__Task item__.
Filter the entries below down to the lines that hold "DejaVu".

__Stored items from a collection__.
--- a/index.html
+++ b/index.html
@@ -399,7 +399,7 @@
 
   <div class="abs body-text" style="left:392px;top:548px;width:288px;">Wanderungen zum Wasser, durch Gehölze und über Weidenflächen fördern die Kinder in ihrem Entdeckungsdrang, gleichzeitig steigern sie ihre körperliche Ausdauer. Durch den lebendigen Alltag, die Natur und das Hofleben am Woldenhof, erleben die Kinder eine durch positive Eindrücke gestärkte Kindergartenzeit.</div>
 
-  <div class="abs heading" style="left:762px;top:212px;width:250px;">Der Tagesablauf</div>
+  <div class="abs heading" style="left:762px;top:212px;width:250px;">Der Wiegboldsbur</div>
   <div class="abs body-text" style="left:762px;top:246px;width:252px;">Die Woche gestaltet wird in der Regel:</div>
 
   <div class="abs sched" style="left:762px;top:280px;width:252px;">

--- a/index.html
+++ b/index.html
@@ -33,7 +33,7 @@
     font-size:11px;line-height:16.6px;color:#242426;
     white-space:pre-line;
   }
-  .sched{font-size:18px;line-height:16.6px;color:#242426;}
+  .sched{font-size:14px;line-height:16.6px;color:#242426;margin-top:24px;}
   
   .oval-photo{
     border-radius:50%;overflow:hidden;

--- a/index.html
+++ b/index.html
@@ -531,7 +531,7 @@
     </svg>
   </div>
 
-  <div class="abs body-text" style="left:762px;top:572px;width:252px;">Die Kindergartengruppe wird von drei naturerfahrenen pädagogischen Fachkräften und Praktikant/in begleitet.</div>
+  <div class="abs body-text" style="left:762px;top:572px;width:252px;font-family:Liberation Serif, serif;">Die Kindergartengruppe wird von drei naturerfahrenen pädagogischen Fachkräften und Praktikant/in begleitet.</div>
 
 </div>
* * *
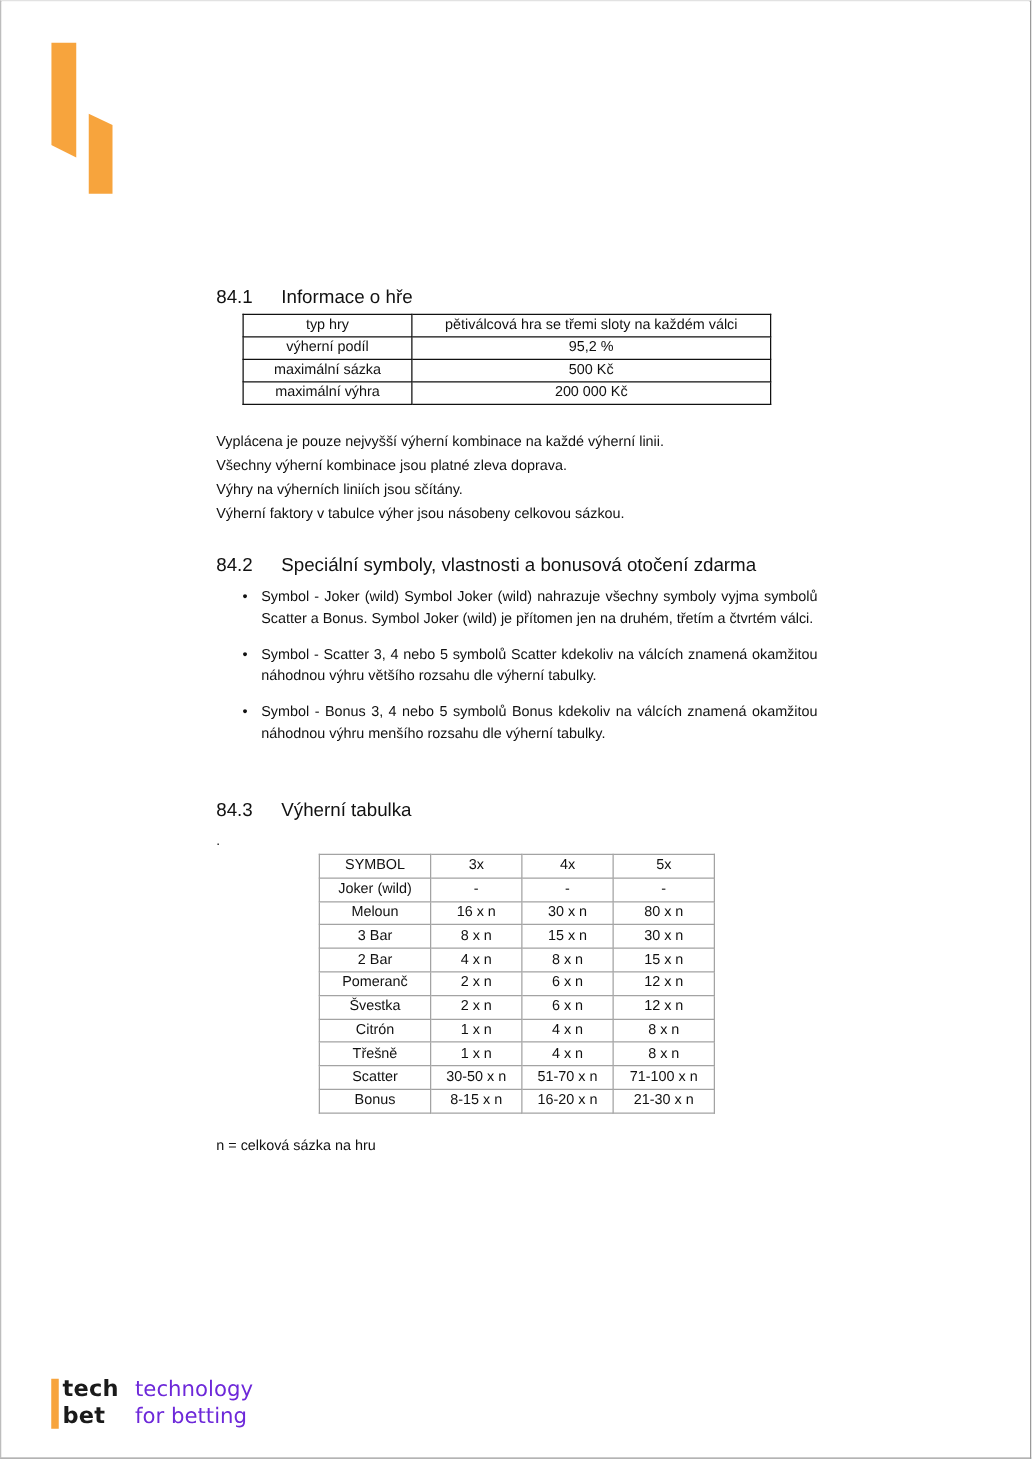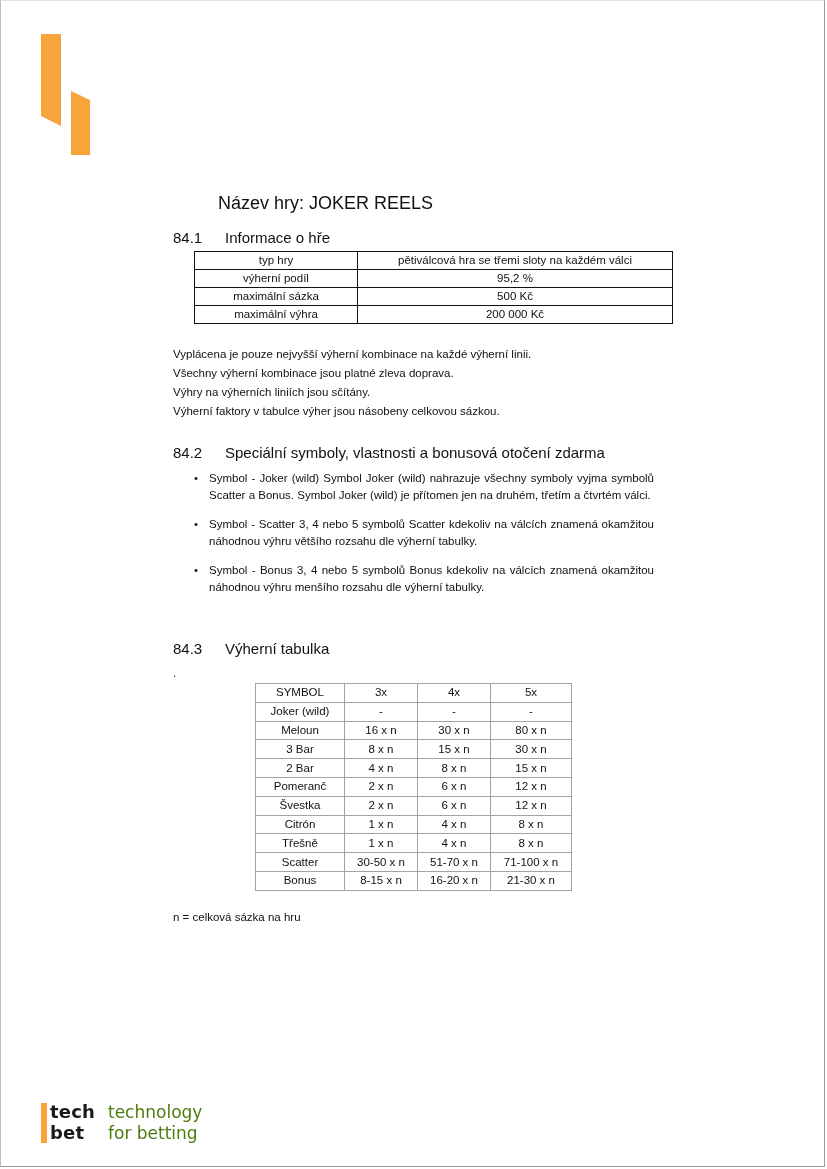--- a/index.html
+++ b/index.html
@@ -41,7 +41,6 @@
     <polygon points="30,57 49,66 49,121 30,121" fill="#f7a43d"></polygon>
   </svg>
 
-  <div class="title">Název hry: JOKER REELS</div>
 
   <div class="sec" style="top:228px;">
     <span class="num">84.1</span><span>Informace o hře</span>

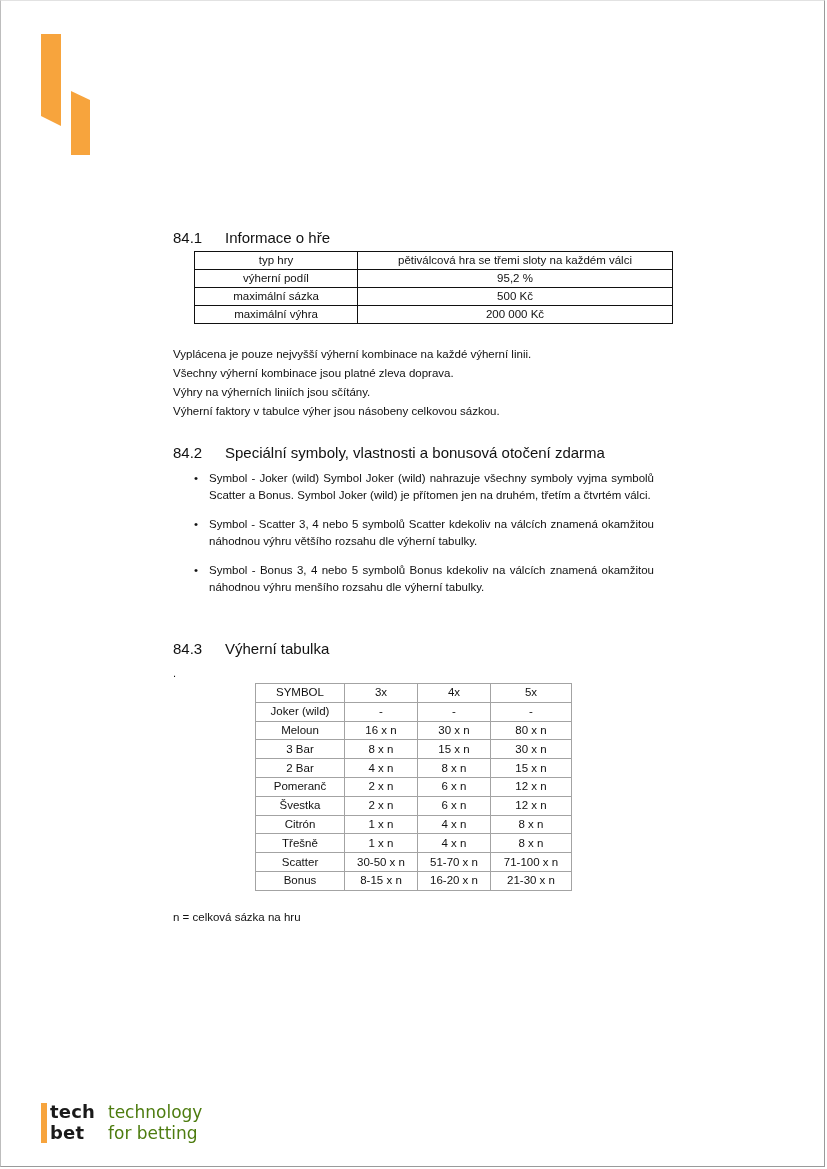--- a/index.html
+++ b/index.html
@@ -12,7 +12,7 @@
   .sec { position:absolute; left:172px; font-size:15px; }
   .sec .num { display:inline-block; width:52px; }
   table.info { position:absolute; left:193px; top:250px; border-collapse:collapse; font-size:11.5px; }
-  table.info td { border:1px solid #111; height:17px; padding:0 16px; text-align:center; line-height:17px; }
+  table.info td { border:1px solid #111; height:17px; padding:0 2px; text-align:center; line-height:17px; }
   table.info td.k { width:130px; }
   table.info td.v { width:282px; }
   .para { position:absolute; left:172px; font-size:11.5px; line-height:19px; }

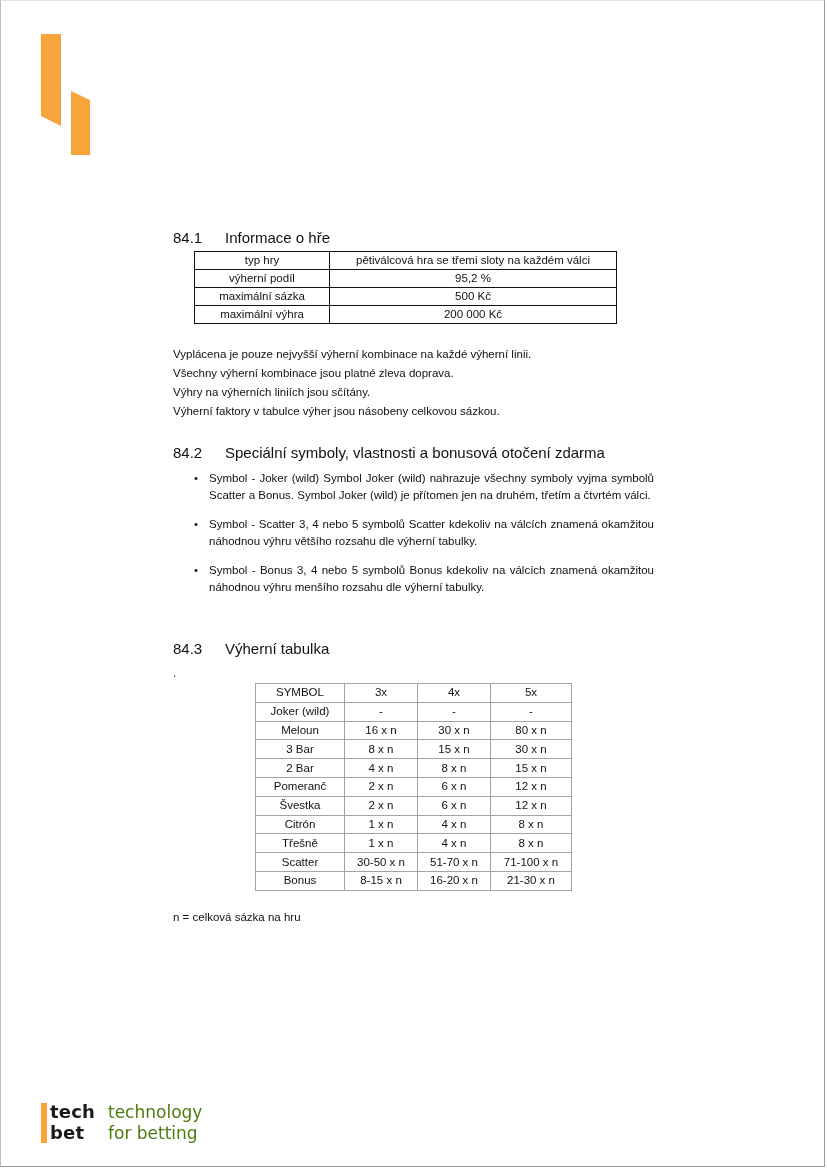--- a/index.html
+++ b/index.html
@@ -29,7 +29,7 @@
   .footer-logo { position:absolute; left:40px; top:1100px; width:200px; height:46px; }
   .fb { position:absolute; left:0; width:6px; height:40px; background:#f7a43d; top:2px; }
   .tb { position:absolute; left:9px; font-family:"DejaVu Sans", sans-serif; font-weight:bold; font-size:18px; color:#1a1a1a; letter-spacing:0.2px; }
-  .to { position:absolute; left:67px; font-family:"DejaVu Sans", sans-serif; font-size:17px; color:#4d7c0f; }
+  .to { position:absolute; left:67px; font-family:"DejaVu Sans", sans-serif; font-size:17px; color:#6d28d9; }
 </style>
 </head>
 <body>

__Task response__.
   .tb { position:absolute; left:9px; font-family:"DejaVu Sans", sans-serif; font-weight:bold; font-size:18px; color:#1a1a1a; letter-spacing:0.2px; }
-  .to { position:absolute; left:67px; font-family:"DejaVu Sans", sans-serif; font-size:17px; color:#4d7c0f; }
+  .to { position:absolute; left:67px; font-family:"DejaVu Sans", sans-serif; font-size:17px; color:#6d28d9; }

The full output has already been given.